----- THE DATA

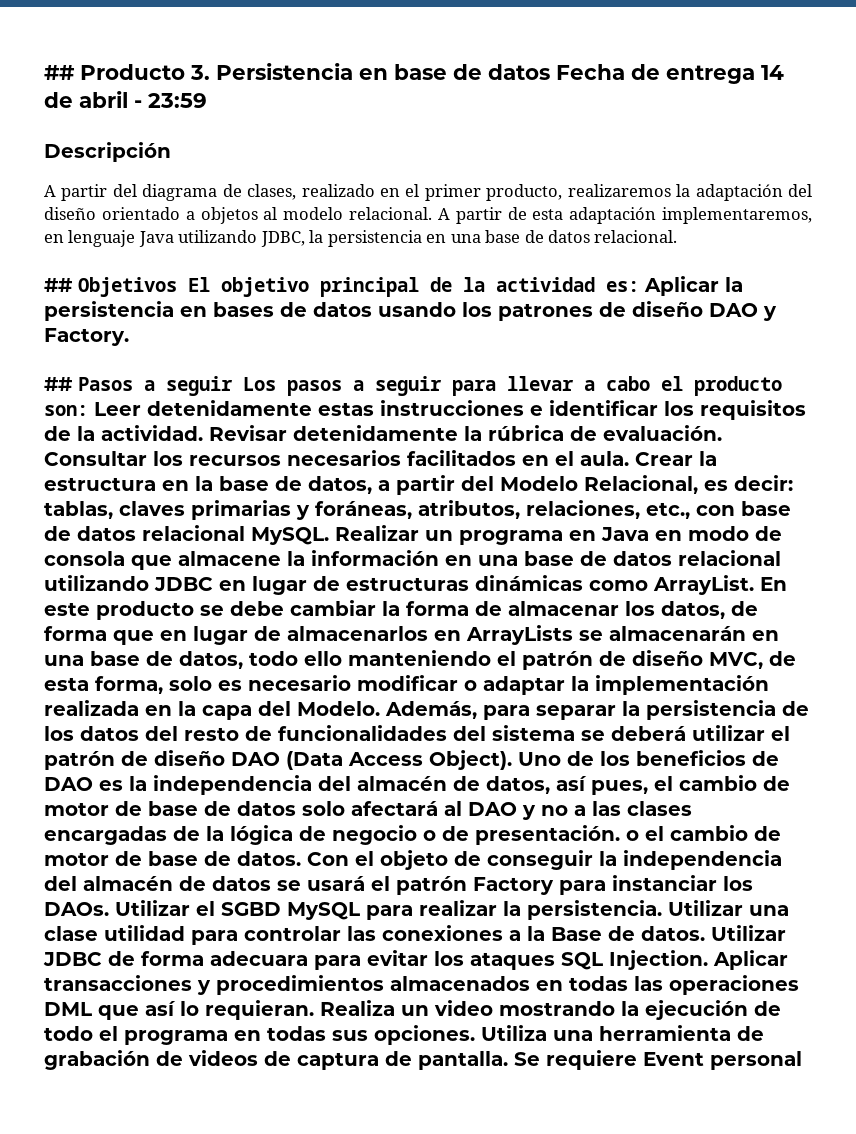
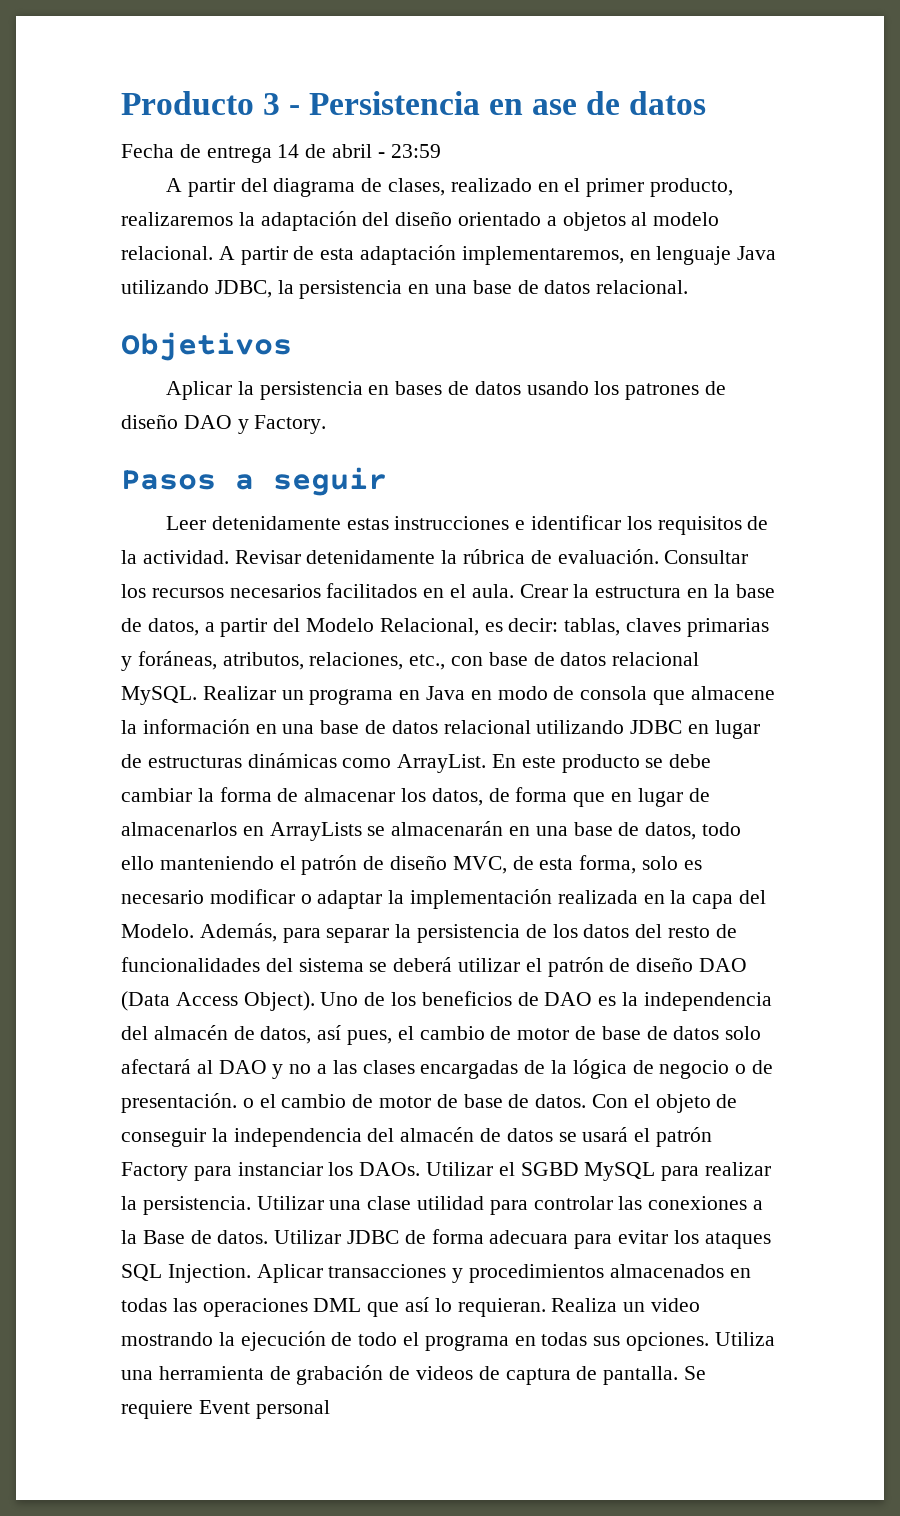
[44,64,210,80] ## Producto 3. -> [121,91,301,115] Producto 3 -
[394,64,550,80] base de datos -> [532,91,707,115] ase de datos //
[44,142,171,162] // Descripción -> (441, 151) none
[44,278,72,292] ## -> (689, 287) none
[188,277,639,297] El objetivo principal de la actividad es: -> (292, 346) //
[44,377,72,391] ## -> (327, 424) none
[243,376,782,396] [44,405,88,416] Los pasos a seguir para llevar a cabo el producto son: -> (387, 481) //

----------

## AIM OF THE EXERCISE
Above are the records; report each line in them that includes the word "none".

## TASK RESULT
[44,142,171,162] // Descripción -> (441, 151) none
[44,278,72,292] ## -> (689, 287) none
[44,377,72,391] ## -> (327, 424) none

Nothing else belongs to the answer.